Puiser dans les codes de l’amour
Pourtant, il y a une certaine pureté dans le geste de Quentin Fromont. Un idéal auquel il aspire qui adoucit ses créations. Car en multipliant les influences et les techniques d’impression, les histoires et les sujets, l’artiste visuel parvient à construire un monde complexe gouverné par le fantasme. Un érotisme tendre, qui se devine plus qu’il ne s’impose, que l’on retrouve dans les formes – parfois phalliques – des éléments naturels, et les corps vaporeux émergeant des encres bariolées. Comme un appel à l’adoration de la beauté, loin des aprioris qui ferment l’esprit. « Mon travail vient raconter, par le prisme de la fiction, des imaginaires dominants autour de la virilité, de la violence dans les relations homosexuelles, mais aussi de celles qui proviennent de l’extérieur. Pourtant, en l’associant à des mythes issus de la Grèce antique, je recrée des narrations qui puisent dans les codes de l’amour », confie le photographe.

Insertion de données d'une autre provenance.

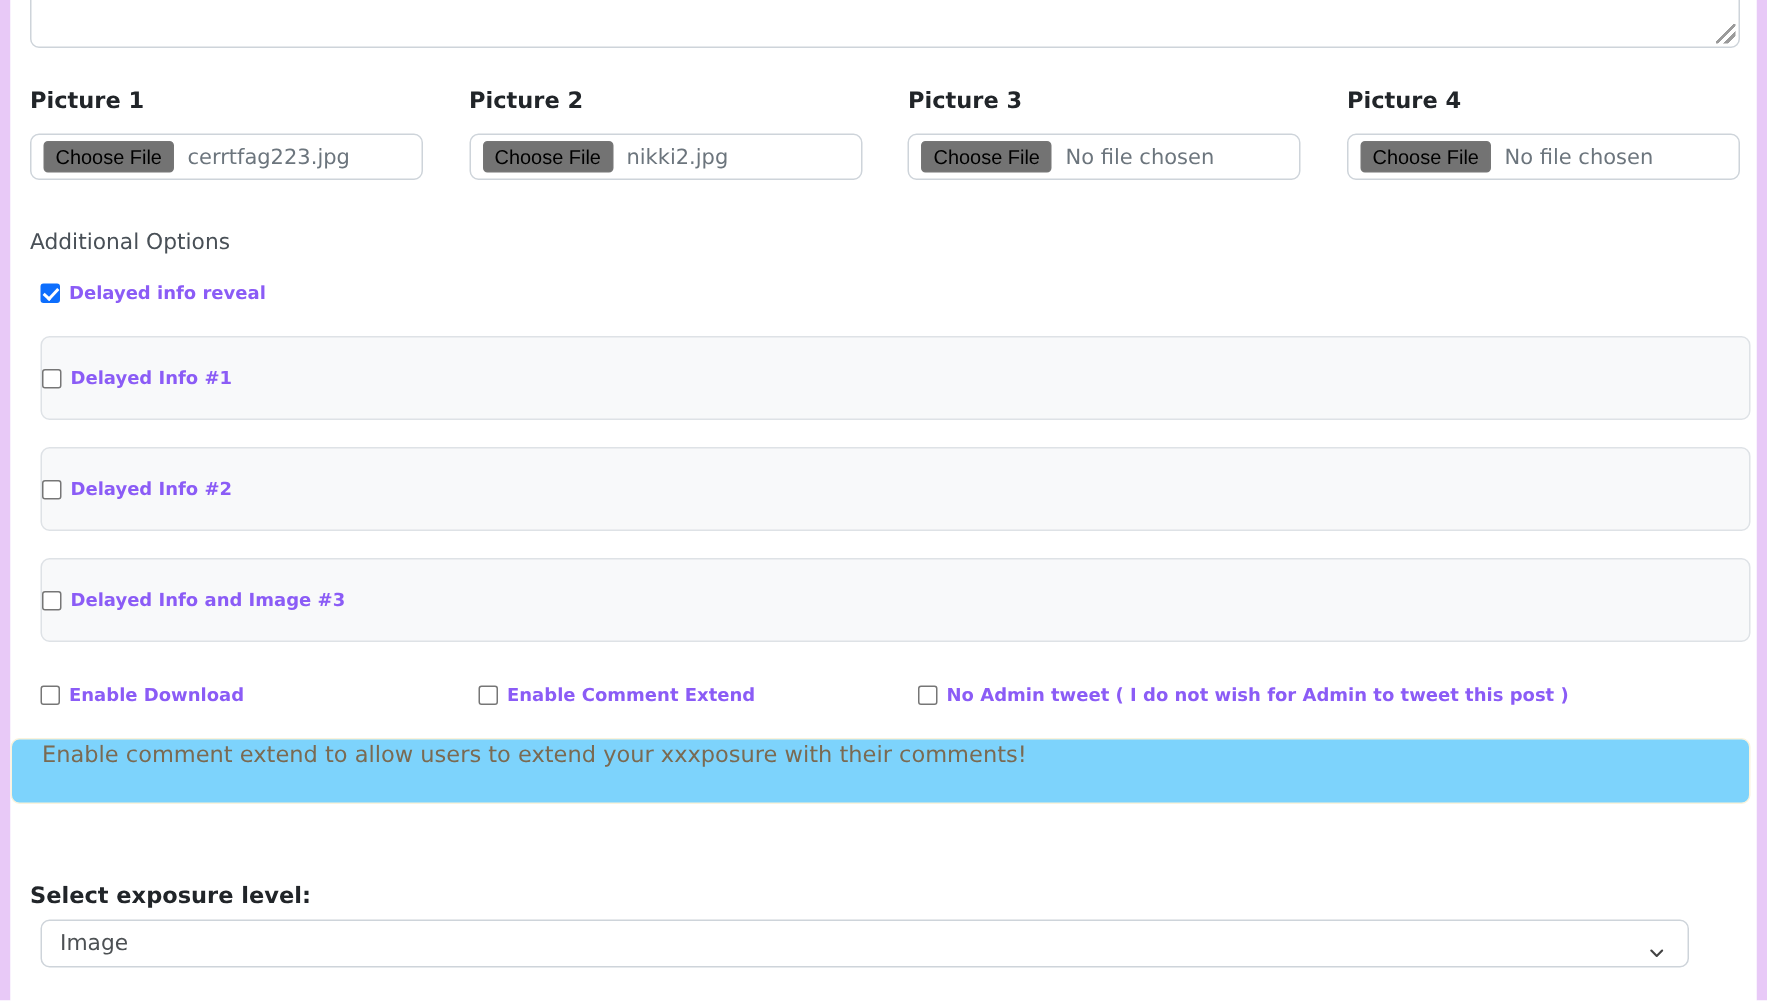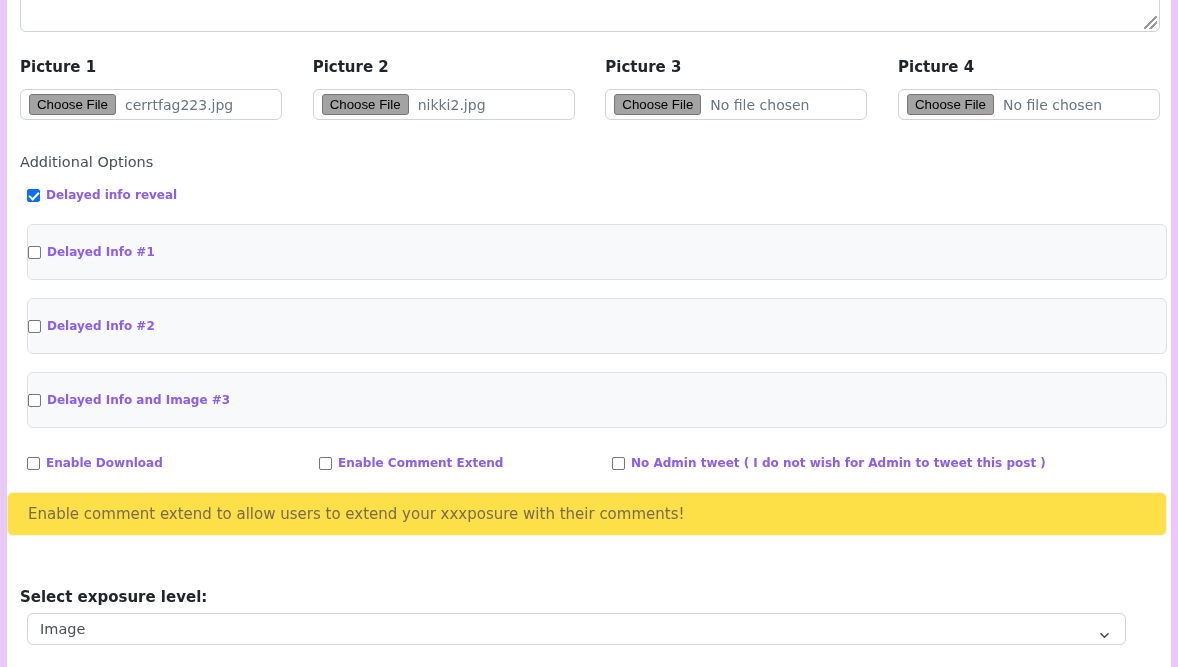--- a/index.html
+++ b/index.html
@@ -95,7 +95,7 @@
   .choose-file-btn {
     border: 1px solid #767676;
     border-radius: 3px;
-    background: #a3a3a3;
+    background: #737373;
     color: #000000;
     font-size: 13.3px;
     font-family: "Liberation Sans", sans-serif;

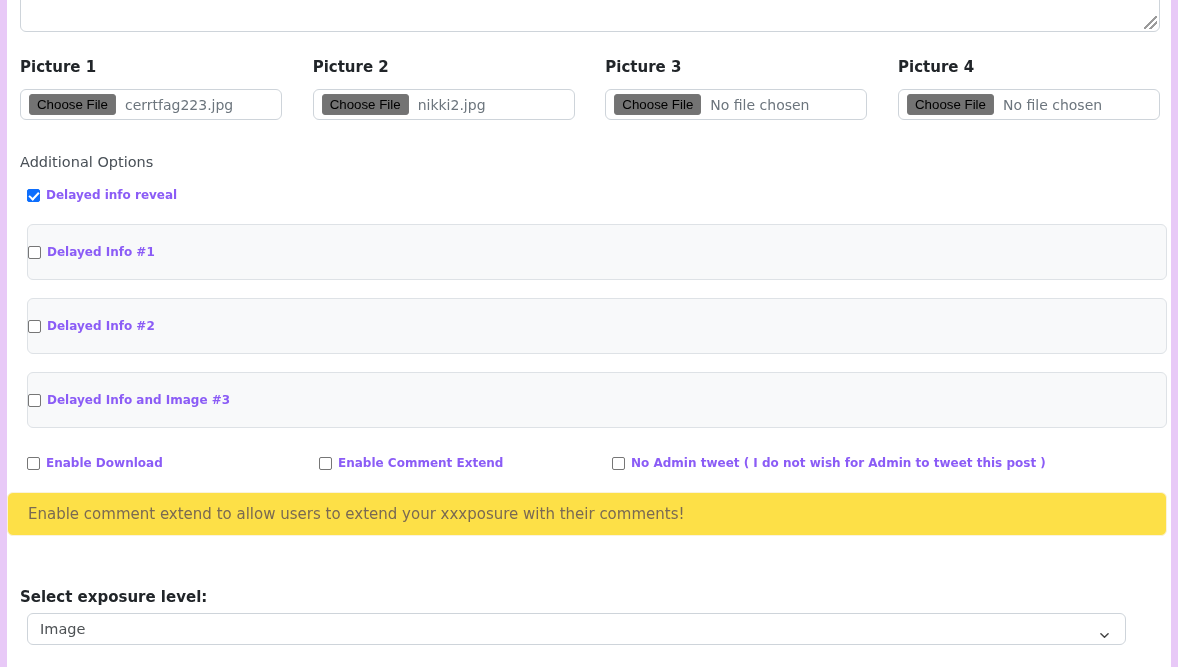--- a/index.html
+++ b/index.html
@@ -203,11 +203,11 @@
     top: 492px;
     width: 1160px;
     height: 44px;
-    background: #fde047;
+    background: #7dd3fc;
     border: 1px solid #faf3dc;
     border-radius: 6px;
     display: flex;
-    align-items: center;
+    align-items: flex-start;
     padding-left: 20px;
   }
   .alert-text {

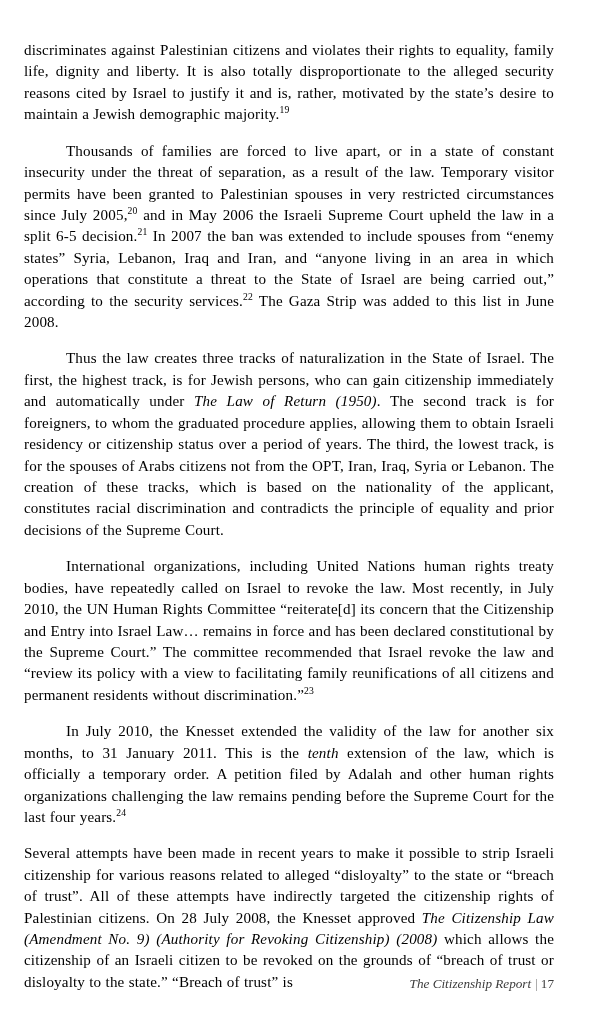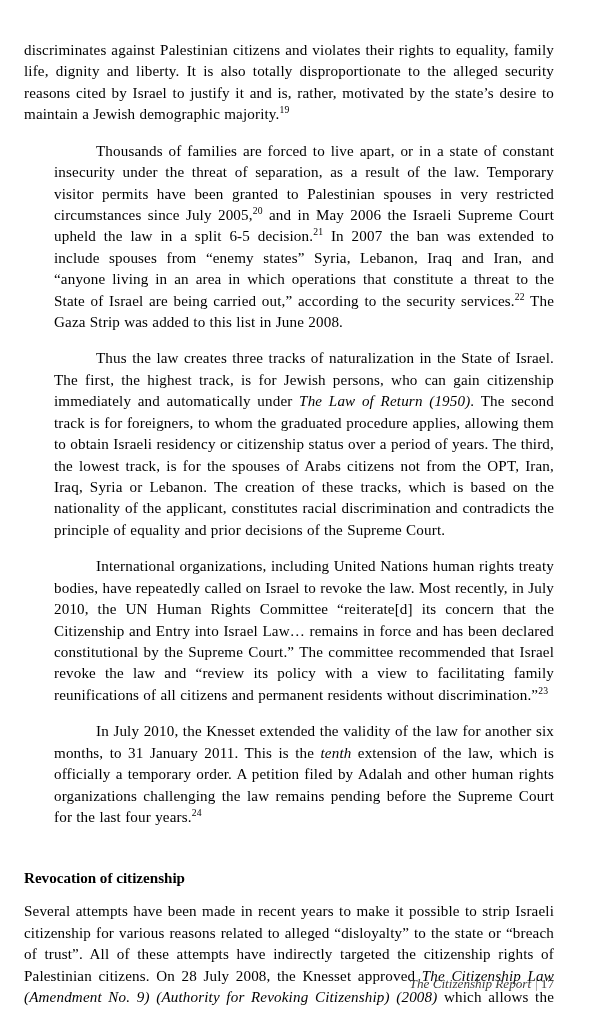--- a/index.html
+++ b/index.html
@@ -32,7 +32,6 @@
   }
   .indent {
     text-indent: 42px;
-    margin-left: 30px;
   }
   sup {
     font-size: 0.64em;

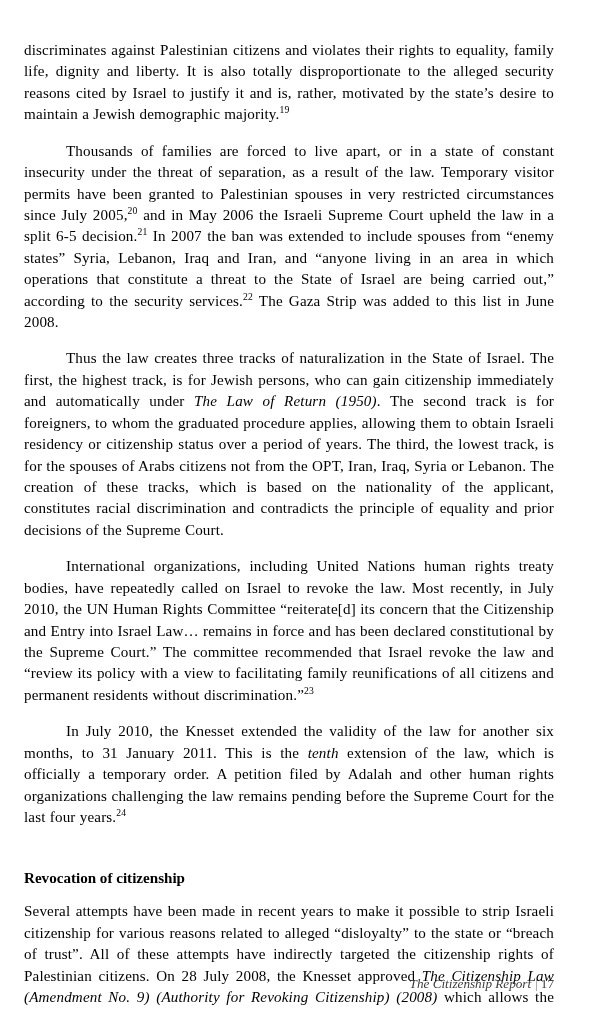--- a/index.html
+++ b/index.html
@@ -78,7 +78,6 @@
     <p class="body-text indent"><span>In July 2010, the Knesset extended the validity of the law for another six months, to 31 January 2011. This is the </span><em>tenth</em><span> extension of the law, which is officially a temporary order. A petition filed by Adalah and other human rights organizations challenging the law remains pending before the Supreme Court for the last four years.</span><sup>24</sup></p>
   </div>
 
-  <h2 class="section-head">Revocation of citizenship</h2>
 
   <div>
     <p class="body-text"><span>Several attempts have been made in recent years to make it possible to strip Israeli citizenship for various reasons related to alleged “disloyalty” to the state or “breach of trust”. All of these attempts have indirectly targeted the citizenship rights of Palestinian citizens. On 28 July 2008, the Knesset approved </span><em>The Citizenship Law (Amendment No. 9) (Authority for Revoking Citizenship) (2008)</em><span> which allows the citizenship of an Israeli citizen to be revoked on the grounds of “breach of trust or disloyalty to the state.” “Breach of trust” is</span></p>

Des étreintes éphémères d’un couple d’un soir aux plongeons délicieux dans l’eau fraîche de la mer, en plein été, de bras qui enlacent aux gouttes d’eau qui perlent sur la peau tannée par le soleil estival, Quentin Fromont écrit finalement une lettre passionnée et atypique aux corps qui s’adorent. À celles et ceux qui représentent l’amour au sens large, et qui rêvent d’une errance érotique à l’épreuve du réel, et du temps.